6. Not a Contract of
Service. So long as the Optionee shall continue to be an
employee of the Company or one or more of its subsidiaries or affiliates, the
Option shall not be affected by any change in the Optionee’s
services. Nothing in this Option Agreement shall confer upon the
Optionee any right to continue in the employment of the Company or of any of its
subsidiaries or affiliates, or interfere in any way with the right of the
Company or any such subsidiary or affiliate to terminate the services of the
Optionee at any time.
7. Method of Exercising
Option.
(a)
Subject to the terms and conditions of this Option Agreement and such
administrative regulations as may be adopted by the Compensation Committee of
the Board of Directors of the Company (the “Committee”), the Option may be
exercised by written notice to the Chief Financial Officer of the Company at the
principal office of the Company. Such notice shall state the election
to exercise the Option and the number of Option Shares in respect of which it is
being exercised, and shall be signed by the person so exercising the
Option. Such notice shall be accompanied by payment of the full
exercise price of such Option Shares, which payment shall be made either (i) in
cash, (ii) certified check or bank draft payable to the Company or (iii) by
delivery of shares of Common Stock of the Company with a Fair Market Value equal
to the exercise price, or by a combination of (i), (ii) and/or (iii)
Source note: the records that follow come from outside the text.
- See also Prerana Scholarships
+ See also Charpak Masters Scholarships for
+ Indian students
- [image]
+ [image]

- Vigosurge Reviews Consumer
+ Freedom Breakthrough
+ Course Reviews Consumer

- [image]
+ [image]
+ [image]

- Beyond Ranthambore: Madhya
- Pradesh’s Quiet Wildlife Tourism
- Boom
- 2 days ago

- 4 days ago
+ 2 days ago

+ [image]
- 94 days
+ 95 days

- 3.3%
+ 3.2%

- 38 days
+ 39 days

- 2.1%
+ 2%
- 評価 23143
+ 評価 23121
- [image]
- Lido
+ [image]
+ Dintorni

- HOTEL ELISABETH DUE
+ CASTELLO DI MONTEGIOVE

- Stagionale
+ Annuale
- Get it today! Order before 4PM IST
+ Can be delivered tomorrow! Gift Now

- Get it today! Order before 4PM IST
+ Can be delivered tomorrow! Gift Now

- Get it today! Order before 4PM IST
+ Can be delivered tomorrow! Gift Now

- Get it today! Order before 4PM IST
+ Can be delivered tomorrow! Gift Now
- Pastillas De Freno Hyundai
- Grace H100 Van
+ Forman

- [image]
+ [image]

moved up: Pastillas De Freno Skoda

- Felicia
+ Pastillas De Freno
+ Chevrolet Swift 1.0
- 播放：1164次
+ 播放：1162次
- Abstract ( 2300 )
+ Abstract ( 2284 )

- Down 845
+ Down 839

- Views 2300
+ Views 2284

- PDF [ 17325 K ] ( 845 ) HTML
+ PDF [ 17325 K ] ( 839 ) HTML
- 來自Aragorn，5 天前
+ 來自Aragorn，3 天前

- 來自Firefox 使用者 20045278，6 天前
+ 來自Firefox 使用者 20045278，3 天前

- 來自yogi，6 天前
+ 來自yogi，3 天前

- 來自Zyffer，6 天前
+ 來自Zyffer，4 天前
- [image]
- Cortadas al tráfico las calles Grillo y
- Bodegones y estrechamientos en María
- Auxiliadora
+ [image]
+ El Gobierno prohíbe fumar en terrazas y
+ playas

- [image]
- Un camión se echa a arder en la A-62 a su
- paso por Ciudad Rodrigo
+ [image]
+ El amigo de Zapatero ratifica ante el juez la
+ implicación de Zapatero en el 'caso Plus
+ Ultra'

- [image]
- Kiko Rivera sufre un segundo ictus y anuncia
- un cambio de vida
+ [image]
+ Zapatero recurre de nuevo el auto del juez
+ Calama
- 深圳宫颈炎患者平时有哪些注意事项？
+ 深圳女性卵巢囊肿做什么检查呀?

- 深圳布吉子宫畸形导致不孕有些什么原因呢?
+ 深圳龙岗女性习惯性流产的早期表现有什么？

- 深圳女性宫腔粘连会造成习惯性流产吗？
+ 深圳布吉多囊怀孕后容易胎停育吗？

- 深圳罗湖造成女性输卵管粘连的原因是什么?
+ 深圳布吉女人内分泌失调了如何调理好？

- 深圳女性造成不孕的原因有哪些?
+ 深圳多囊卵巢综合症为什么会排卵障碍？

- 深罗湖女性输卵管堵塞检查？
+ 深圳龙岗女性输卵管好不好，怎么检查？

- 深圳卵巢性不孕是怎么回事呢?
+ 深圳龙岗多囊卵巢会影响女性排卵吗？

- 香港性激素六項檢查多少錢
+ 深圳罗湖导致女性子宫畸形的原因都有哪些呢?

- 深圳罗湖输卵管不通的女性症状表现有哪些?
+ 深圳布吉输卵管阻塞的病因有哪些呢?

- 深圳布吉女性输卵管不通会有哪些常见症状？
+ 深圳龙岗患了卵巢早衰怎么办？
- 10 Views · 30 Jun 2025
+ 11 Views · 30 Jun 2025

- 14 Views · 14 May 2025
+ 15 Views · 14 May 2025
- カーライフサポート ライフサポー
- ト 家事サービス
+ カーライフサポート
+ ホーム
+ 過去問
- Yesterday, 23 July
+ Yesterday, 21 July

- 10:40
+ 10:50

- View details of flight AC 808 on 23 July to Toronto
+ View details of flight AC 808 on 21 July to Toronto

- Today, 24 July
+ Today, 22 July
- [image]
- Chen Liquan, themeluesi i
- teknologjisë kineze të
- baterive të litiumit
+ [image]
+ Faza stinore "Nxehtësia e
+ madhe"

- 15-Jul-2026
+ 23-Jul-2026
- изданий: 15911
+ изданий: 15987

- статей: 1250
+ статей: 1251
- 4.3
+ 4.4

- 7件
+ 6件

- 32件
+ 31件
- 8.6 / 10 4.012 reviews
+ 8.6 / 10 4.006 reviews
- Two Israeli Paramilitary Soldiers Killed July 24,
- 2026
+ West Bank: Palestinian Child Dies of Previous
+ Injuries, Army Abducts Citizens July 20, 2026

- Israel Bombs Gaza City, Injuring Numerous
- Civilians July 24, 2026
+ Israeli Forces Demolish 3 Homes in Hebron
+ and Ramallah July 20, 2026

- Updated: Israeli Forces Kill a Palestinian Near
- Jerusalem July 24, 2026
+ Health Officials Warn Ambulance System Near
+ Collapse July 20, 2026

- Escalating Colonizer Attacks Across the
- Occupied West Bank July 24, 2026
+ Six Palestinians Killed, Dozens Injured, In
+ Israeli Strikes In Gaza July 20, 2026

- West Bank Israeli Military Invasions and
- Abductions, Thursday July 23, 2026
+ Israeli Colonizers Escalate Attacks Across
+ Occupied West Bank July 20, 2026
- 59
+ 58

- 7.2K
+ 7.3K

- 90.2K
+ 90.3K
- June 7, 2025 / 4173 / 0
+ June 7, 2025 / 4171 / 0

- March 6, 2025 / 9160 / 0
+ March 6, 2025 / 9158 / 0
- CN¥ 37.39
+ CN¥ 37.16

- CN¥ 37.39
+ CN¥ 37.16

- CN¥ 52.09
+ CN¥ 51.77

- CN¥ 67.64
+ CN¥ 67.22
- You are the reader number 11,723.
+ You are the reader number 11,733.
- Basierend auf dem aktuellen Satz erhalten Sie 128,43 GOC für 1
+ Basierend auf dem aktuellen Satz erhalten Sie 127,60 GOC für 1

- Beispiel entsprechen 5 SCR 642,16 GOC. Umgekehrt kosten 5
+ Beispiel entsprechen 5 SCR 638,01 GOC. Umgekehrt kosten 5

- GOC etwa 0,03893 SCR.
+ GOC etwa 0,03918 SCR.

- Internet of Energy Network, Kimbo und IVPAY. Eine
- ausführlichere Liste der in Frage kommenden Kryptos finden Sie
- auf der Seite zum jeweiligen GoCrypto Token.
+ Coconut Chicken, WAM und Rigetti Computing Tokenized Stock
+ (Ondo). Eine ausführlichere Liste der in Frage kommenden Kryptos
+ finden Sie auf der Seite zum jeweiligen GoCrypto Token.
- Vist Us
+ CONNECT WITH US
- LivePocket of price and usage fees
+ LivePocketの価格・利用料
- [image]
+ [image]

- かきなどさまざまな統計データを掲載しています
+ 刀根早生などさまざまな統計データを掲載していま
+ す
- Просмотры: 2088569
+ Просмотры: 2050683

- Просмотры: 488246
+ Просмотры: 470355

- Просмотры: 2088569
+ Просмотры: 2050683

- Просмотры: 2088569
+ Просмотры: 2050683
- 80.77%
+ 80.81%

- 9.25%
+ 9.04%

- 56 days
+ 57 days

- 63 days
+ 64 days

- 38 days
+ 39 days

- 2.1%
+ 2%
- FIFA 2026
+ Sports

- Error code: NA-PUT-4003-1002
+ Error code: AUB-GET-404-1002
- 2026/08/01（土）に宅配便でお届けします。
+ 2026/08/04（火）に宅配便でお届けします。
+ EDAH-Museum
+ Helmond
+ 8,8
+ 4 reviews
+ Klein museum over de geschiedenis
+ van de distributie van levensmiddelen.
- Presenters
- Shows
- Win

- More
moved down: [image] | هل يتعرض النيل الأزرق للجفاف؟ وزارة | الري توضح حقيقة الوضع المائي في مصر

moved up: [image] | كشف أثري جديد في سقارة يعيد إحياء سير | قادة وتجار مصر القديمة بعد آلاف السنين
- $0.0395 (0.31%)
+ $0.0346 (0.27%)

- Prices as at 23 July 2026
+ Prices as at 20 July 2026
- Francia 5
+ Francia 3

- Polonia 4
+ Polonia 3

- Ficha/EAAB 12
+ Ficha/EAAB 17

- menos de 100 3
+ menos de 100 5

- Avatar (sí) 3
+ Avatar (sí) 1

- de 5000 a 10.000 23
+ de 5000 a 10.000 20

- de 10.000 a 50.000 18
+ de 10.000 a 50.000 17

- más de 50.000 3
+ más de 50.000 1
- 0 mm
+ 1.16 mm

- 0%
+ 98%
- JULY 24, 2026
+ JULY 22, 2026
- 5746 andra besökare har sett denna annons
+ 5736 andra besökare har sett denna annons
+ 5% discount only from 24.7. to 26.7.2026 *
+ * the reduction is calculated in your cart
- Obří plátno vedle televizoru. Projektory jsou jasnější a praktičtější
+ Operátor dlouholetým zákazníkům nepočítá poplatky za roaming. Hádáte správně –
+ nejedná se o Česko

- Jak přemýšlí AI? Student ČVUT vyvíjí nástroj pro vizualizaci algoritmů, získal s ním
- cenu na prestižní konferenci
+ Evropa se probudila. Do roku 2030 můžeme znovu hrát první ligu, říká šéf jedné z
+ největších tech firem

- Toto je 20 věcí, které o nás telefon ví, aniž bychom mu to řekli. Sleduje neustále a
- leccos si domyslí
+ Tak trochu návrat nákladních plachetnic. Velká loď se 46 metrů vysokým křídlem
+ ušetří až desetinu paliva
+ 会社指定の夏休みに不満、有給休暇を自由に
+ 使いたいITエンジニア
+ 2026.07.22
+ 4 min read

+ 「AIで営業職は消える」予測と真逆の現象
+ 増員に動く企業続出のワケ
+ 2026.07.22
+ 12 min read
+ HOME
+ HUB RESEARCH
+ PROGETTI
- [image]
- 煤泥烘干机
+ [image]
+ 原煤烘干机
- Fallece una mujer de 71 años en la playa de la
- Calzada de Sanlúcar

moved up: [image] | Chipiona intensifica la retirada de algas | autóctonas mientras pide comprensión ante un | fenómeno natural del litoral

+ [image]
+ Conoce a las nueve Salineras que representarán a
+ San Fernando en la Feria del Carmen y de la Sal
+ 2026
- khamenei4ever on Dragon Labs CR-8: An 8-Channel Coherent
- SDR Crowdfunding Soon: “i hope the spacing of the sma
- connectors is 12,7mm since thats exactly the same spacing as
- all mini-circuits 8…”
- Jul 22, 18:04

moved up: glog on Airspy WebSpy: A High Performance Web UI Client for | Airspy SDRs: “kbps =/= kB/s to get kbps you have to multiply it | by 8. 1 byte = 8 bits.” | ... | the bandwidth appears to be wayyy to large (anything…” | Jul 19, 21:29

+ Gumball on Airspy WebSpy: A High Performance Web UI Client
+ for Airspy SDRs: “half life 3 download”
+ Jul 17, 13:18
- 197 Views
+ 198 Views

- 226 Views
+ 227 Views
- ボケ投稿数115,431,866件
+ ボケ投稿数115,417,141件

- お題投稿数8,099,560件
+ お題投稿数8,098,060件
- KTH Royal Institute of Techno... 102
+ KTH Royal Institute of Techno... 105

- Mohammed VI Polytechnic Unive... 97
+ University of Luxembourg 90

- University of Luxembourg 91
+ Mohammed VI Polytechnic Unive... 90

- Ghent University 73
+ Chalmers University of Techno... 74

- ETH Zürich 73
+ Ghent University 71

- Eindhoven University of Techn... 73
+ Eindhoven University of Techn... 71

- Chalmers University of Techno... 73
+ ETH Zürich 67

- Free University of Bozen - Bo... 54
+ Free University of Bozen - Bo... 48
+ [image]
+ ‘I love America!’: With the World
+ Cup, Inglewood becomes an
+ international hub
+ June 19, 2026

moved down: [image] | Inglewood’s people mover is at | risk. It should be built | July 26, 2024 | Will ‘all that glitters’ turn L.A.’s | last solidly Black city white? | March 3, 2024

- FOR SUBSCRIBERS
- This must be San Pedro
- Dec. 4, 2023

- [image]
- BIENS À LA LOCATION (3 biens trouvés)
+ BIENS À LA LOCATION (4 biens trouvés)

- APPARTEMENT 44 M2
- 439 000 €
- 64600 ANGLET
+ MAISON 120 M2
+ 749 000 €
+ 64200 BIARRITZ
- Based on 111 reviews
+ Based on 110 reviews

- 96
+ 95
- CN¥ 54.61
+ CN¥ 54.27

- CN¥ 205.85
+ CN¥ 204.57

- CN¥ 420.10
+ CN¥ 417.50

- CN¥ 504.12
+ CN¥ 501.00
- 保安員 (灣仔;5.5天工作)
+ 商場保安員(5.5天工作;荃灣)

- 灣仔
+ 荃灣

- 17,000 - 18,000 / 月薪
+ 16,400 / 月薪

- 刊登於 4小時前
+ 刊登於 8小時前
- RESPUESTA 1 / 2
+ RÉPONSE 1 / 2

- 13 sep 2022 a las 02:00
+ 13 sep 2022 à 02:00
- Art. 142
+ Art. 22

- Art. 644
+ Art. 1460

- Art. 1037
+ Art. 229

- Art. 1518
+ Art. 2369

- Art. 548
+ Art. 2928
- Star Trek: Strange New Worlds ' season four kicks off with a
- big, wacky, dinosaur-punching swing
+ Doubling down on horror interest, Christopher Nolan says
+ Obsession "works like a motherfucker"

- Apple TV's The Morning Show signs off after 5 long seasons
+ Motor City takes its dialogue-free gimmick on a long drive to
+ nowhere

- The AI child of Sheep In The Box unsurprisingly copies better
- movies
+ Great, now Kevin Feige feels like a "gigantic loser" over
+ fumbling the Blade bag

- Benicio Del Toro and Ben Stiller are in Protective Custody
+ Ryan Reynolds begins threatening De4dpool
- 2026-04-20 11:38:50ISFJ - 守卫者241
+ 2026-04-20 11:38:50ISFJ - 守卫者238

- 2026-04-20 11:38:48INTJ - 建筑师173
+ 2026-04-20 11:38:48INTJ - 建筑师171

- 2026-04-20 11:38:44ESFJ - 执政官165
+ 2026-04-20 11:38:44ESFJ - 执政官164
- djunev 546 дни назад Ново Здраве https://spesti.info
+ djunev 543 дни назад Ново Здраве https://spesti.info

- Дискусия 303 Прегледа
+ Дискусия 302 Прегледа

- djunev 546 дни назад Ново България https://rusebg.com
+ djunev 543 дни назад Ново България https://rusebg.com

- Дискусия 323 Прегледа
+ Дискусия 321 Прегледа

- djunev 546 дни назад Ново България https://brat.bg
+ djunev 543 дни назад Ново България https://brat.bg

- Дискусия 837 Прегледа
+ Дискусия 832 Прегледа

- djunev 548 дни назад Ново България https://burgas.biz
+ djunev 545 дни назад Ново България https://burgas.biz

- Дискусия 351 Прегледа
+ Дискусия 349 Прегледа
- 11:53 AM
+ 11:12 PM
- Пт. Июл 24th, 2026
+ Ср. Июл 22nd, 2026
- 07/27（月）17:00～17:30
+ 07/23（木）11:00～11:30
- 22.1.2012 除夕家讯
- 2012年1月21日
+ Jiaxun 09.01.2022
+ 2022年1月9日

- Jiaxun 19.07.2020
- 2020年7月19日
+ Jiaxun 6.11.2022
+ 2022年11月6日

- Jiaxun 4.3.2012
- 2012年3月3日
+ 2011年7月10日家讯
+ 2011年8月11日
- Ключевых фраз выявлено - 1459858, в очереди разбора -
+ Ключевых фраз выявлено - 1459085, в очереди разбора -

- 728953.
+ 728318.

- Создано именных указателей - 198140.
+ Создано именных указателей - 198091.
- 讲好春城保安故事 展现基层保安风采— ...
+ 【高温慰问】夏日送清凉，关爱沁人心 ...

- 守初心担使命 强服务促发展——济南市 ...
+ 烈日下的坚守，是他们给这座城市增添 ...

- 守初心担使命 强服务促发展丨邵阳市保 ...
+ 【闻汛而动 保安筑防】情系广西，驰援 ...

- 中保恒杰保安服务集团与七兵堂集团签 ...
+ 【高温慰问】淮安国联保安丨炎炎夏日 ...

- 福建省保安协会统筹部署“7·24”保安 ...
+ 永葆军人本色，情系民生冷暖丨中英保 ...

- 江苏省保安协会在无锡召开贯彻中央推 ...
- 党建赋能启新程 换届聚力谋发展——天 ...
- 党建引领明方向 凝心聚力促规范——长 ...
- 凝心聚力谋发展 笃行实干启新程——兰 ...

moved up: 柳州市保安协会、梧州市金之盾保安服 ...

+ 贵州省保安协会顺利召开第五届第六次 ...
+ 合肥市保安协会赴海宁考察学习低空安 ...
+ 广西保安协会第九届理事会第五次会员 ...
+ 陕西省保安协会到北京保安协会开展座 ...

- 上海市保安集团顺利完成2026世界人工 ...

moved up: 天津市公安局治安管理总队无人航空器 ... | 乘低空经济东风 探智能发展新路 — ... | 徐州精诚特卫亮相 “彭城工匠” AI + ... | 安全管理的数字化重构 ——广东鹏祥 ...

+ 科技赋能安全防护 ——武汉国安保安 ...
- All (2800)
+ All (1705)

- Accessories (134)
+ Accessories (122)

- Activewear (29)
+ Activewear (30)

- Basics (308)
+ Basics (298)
which together shall equal the exercise price. The certificate or
certificates for the Option Shares as to which the Option shall have been so
exercised shall be registered in the name of the person so exercising the
Option, or if the Optionee so elects, in the name of the Optionee or one other
person as joint tenants, and shall be delivered as soon as practicable after the
notice shall have been received.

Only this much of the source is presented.